* **WORK TO BE COMPLETED**
Print the records below exactly as they appear. Omit all pictures.

* **INFORMATION**

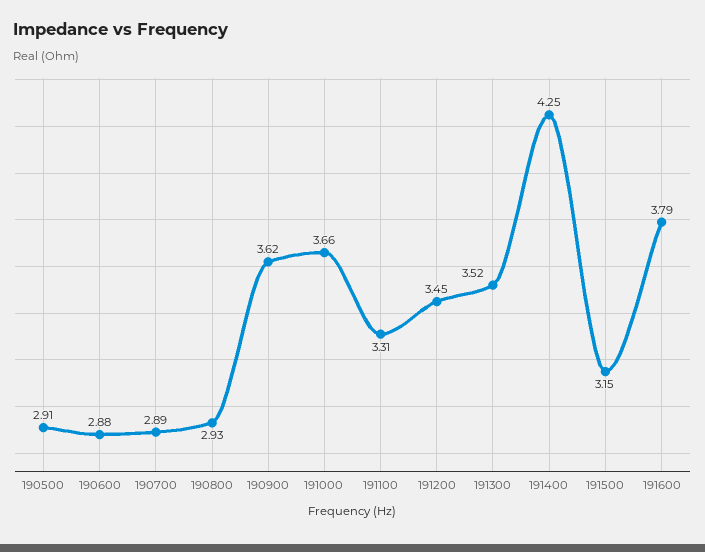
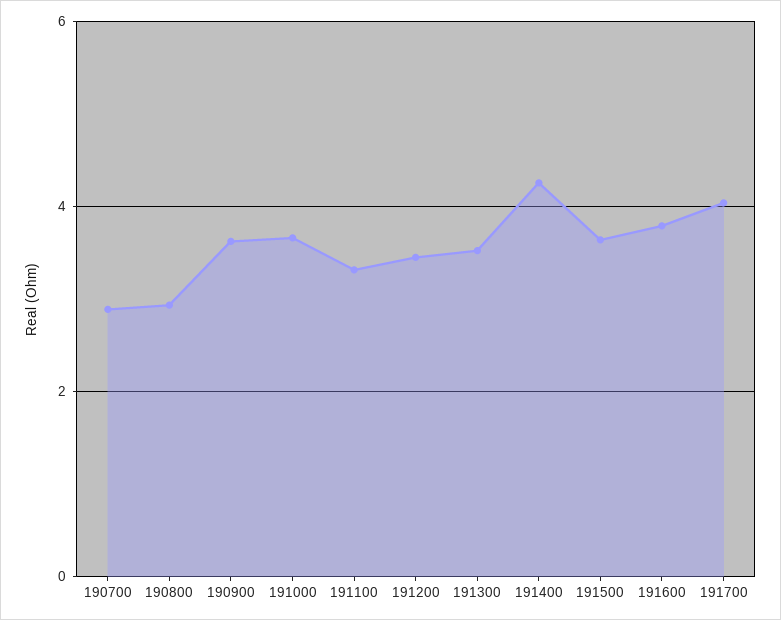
190500: 2.91 -> none
190600: 2.88 -> none
191500: 3.15 -> 3.6
191700: none -> 4

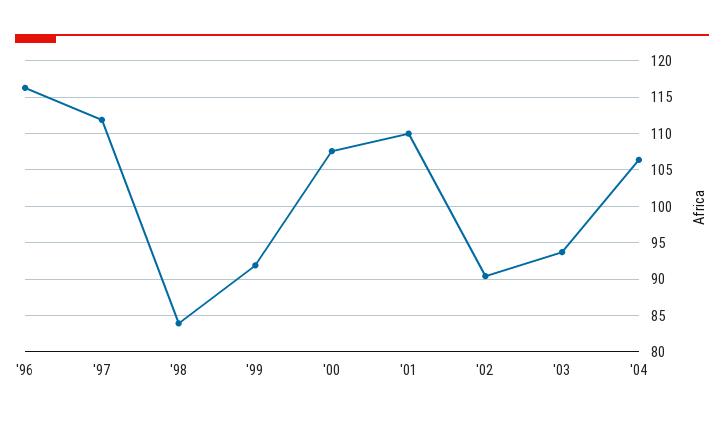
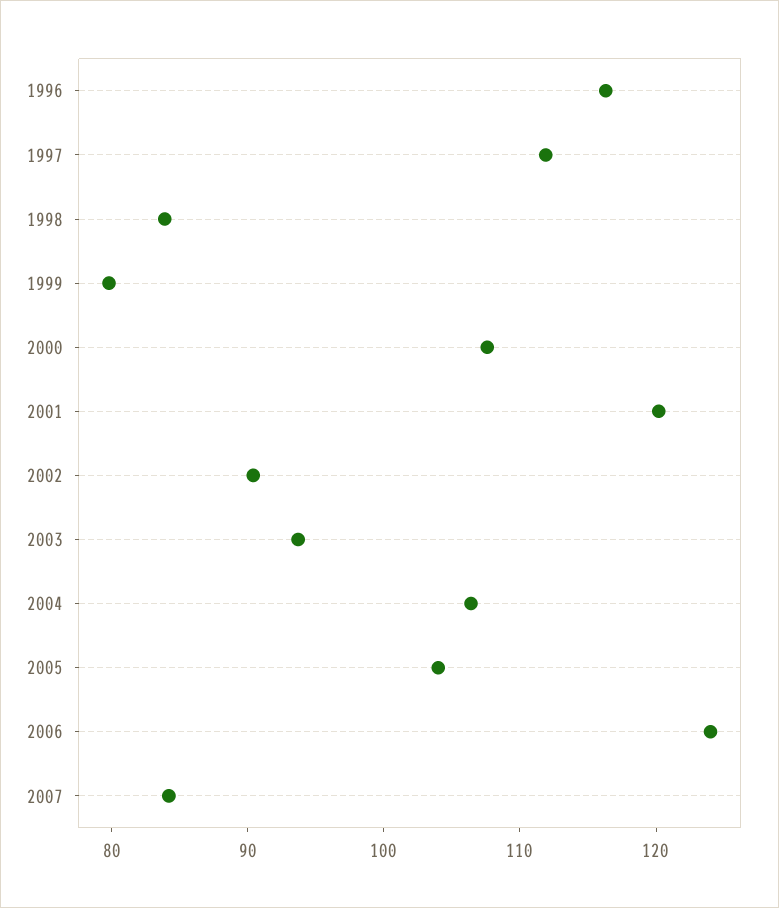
'99: 92 -> 80
'01: 110 -> 120
2005: none -> 104
2006: none -> 124
2007: none -> 84

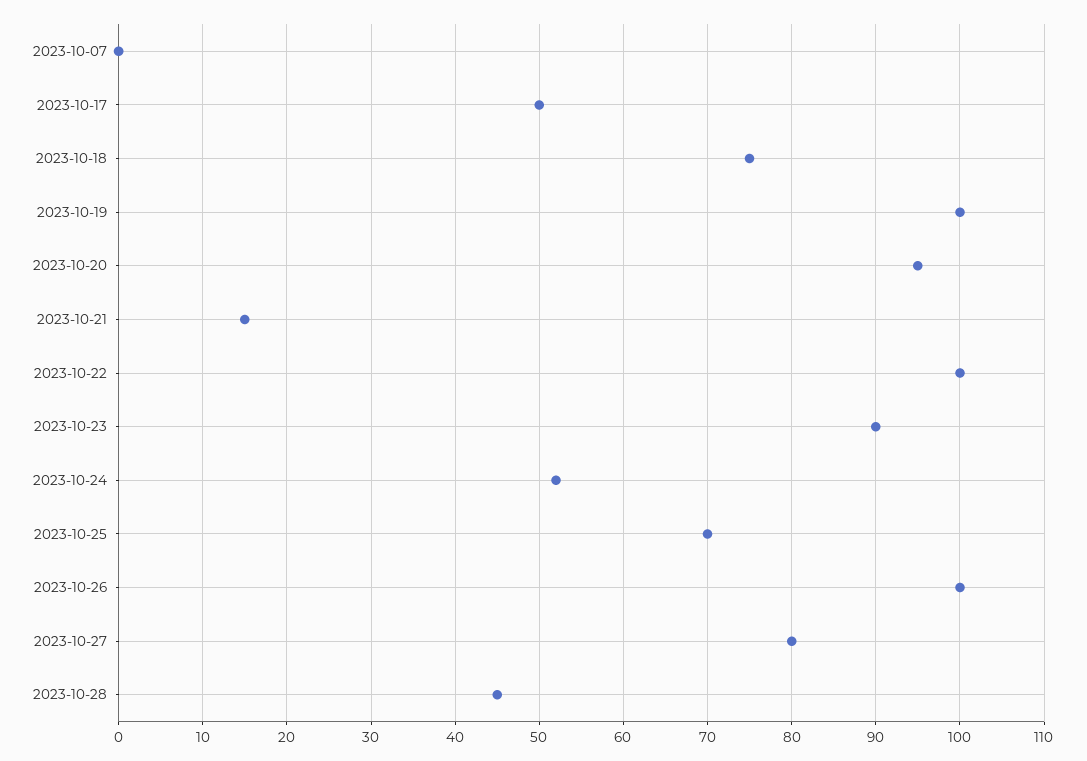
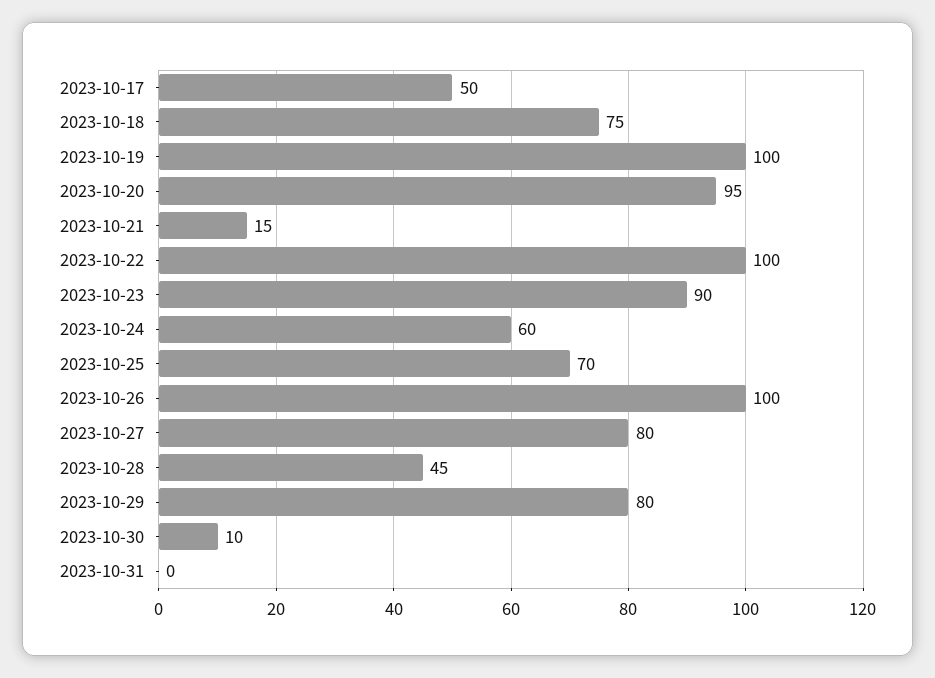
2023-10-07: 0 -> none
2023-10-24: 52 -> 60
2023-10-29: none -> 80
2023-10-30: none -> 10
2023-10-31: none -> 0

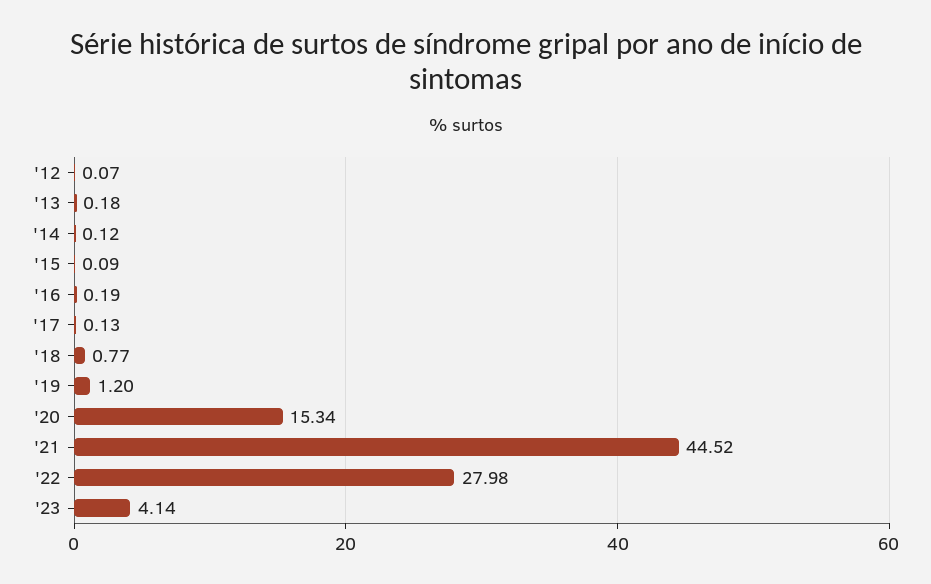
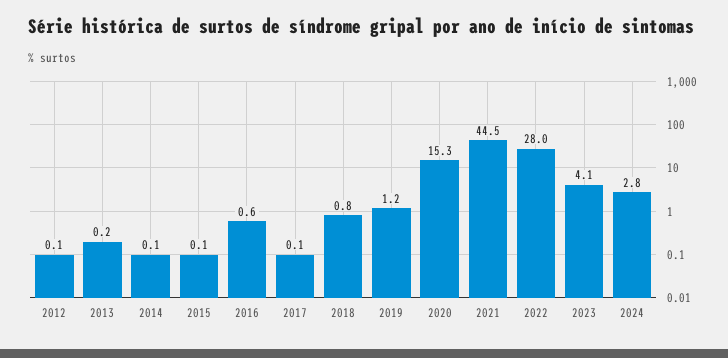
'16: 0.19 -> 0.6
2024: none -> 2.8

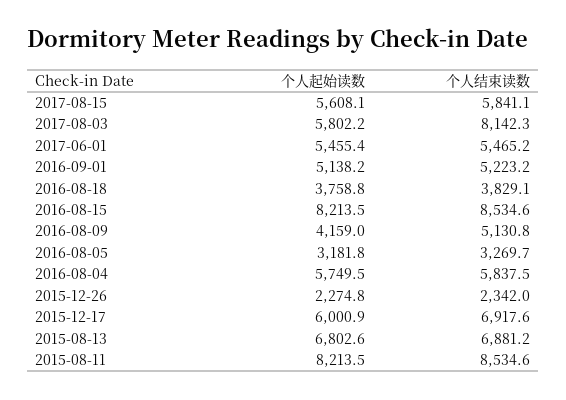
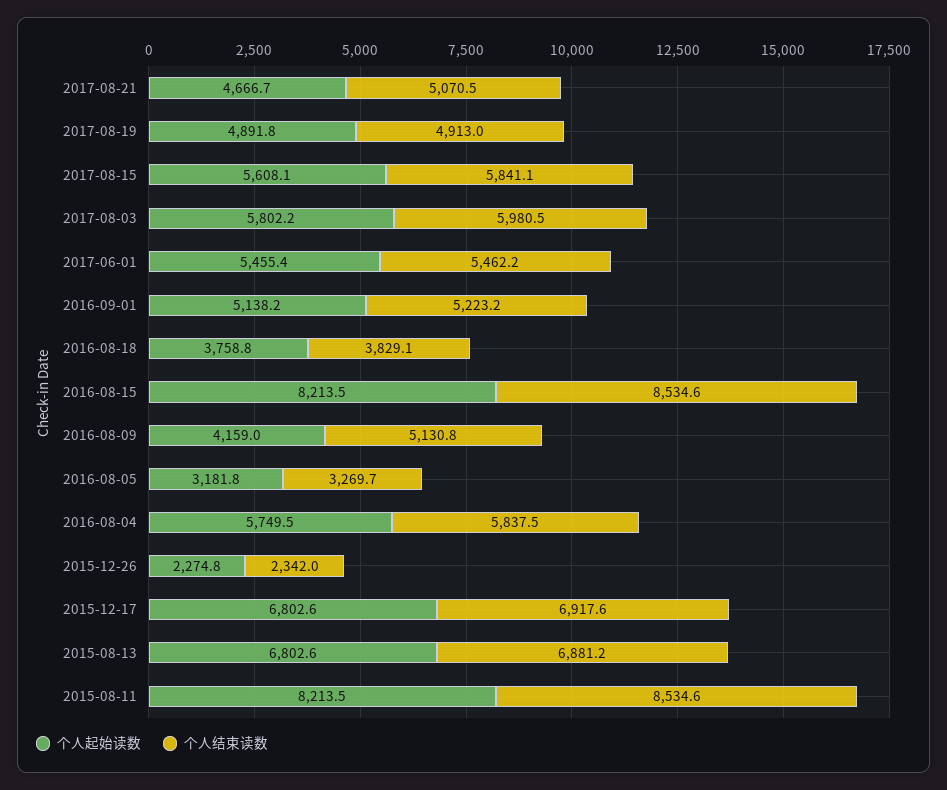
个人结束读数, 2017-08-03: 8142.3 -> 5980.5
个人结束读数, 2017-06-01: 5465.2 -> 5462.2
个人起始读数, 2015-12-17: 6000.9 -> 6802.6
个人起始读数, 2017-08-21: none -> 4666.7
个人结束读数, 2017-08-21: none -> 5070.5
个人起始读数, 2017-08-19: none -> 4891.8
个人结束读数, 2017-08-19: none -> 4913

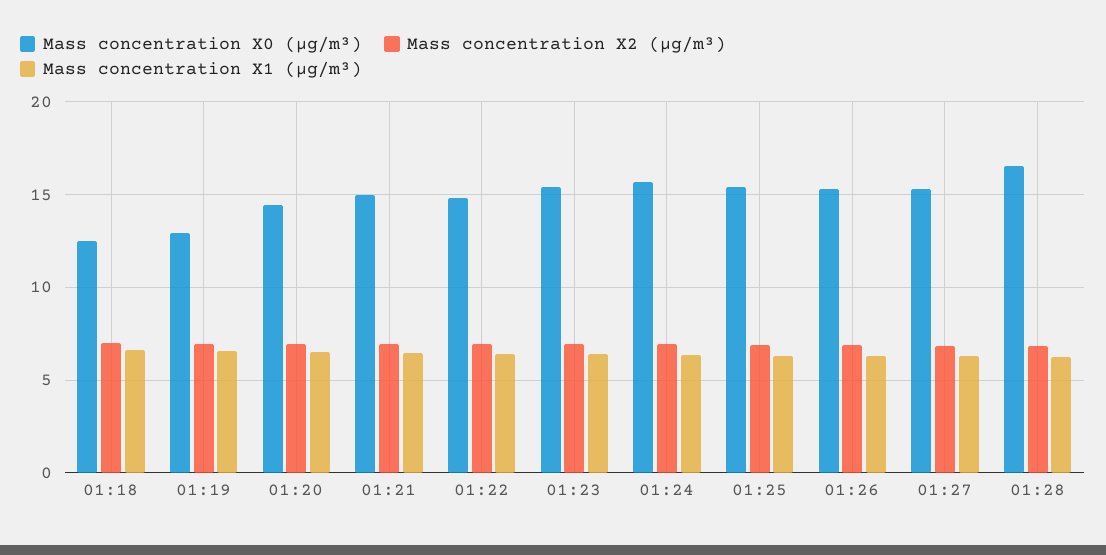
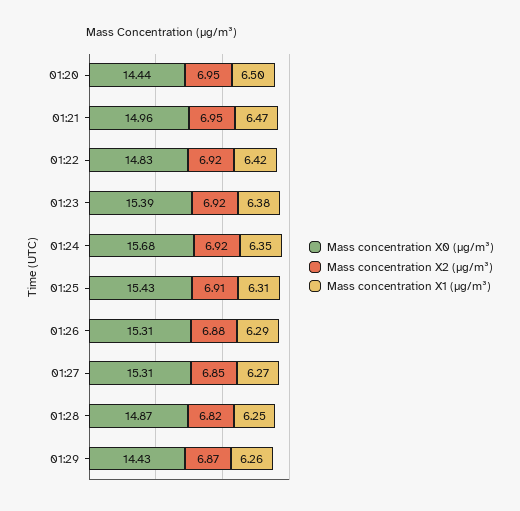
Mass concentration X0 (μg/m³), 01:18: 12.5 -> none
Mass concentration X2 (μg/m³), 01:18: 7 -> none
Mass concentration X1 (μg/m³), 01:18: 6.5 -> none
Mass concentration X0 (μg/m³), 01:19: 13 -> none
Mass concentration X2 (μg/m³), 01:19: 7 -> none
Mass concentration X1 (μg/m³), 01:19: 6.5 -> none
Mass concentration X0 (μg/m³), 01:28: 16.5 -> 14.87
Mass concentration X0 (μg/m³), 01:29: none -> 14.43
Mass concentration X2 (μg/m³), 01:29: none -> 6.87
Mass concentration X1 (μg/m³), 01:29: none -> 6.26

* **RESPONSE**
190500: 2.91 -> none
190600: 2.88 -> none
191500: 3.15 -> 3.6
191700: none -> 4

'99: 92 -> 80
'01: 110 -> 120
2005: none -> 104
2006: none -> 124
2007: none -> 84

2023-10-07: 0 -> none
2023-10-24: 52 -> 60
2023-10-29: none -> 80
2023-10-30: none -> 10
2023-10-31: none -> 0

'16: 0.19 -> 0.6
2024: none -> 2.8

个人结束读数, 2017-08-03: 8142.3 -> 5980.5
个人结束读数, 2017-06-01: 5465.2 -> 5462.2
个人起始读数, 2015-12-17: 6000.9 -> 6802.6
个人起始读数, 2017-08-21: none -> 4666.7
个人结束读数, 2017-08-21: none -> 5070.5
个人起始读数, 2017-08-19: none -> 4891.8
个人结束读数, 2017-08-19: none -> 4913

Mass concentration X0 (μg/m³), 01:18: 12.5 -> none
Mass concentration X2 (μg/m³), 01:18: 7 -> none
Mass concentration X1 (μg/m³), 01:18: 6.5 -> none
Mass concentration X0 (μg/m³), 01:19: 13 -> none
Mass concentration X2 (μg/m³), 01:19: 7 -> none
Mass concentration X1 (μg/m³), 01:19: 6.5 -> none
Mass concentration X0 (μg/m³), 01:28: 16.5 -> 14.87
Mass concentration X0 (μg/m³), 01:29: none -> 14.43
Mass concentration X2 (μg/m³), 01:29: none -> 6.87
Mass concentration X1 (μg/m³), 01:29: none -> 6.26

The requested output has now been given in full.